▸ Assignment
Throughout the records below, find the lines with the string "title" and give how many there are, nothing else.

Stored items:
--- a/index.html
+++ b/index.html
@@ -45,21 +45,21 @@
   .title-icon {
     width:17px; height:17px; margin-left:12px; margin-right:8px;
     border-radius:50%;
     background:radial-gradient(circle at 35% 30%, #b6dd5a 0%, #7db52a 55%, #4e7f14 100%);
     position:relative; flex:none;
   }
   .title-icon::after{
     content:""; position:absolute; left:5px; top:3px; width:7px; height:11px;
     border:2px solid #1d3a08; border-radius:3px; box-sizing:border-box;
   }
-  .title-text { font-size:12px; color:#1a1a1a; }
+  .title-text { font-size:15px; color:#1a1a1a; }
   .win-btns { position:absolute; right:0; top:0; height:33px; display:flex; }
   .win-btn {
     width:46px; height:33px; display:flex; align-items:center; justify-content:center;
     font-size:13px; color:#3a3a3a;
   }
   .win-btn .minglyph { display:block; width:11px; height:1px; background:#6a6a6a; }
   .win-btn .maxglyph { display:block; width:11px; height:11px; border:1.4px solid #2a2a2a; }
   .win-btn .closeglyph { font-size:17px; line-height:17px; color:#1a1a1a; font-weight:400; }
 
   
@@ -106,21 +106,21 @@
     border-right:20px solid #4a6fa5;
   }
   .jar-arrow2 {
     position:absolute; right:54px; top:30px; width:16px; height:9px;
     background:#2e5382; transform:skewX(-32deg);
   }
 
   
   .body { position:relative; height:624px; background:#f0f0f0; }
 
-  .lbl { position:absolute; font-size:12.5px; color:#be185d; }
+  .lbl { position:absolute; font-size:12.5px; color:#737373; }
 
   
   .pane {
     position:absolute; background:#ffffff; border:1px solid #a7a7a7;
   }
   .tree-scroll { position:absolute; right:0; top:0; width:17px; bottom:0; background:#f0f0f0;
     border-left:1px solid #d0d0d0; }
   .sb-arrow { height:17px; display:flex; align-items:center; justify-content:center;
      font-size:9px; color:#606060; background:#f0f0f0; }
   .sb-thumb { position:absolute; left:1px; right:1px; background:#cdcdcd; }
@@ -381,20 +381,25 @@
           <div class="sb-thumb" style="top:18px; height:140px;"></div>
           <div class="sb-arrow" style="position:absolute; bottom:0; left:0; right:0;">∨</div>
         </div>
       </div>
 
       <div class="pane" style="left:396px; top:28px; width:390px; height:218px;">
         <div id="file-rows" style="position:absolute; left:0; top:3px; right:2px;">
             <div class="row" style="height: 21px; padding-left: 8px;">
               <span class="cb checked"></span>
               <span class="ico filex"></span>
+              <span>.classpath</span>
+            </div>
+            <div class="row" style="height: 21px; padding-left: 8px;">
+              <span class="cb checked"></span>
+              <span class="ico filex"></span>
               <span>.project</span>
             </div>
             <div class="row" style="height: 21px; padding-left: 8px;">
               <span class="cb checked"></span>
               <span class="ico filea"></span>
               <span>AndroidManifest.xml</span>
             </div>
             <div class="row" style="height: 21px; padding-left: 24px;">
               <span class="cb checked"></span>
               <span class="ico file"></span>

▸ Task result
4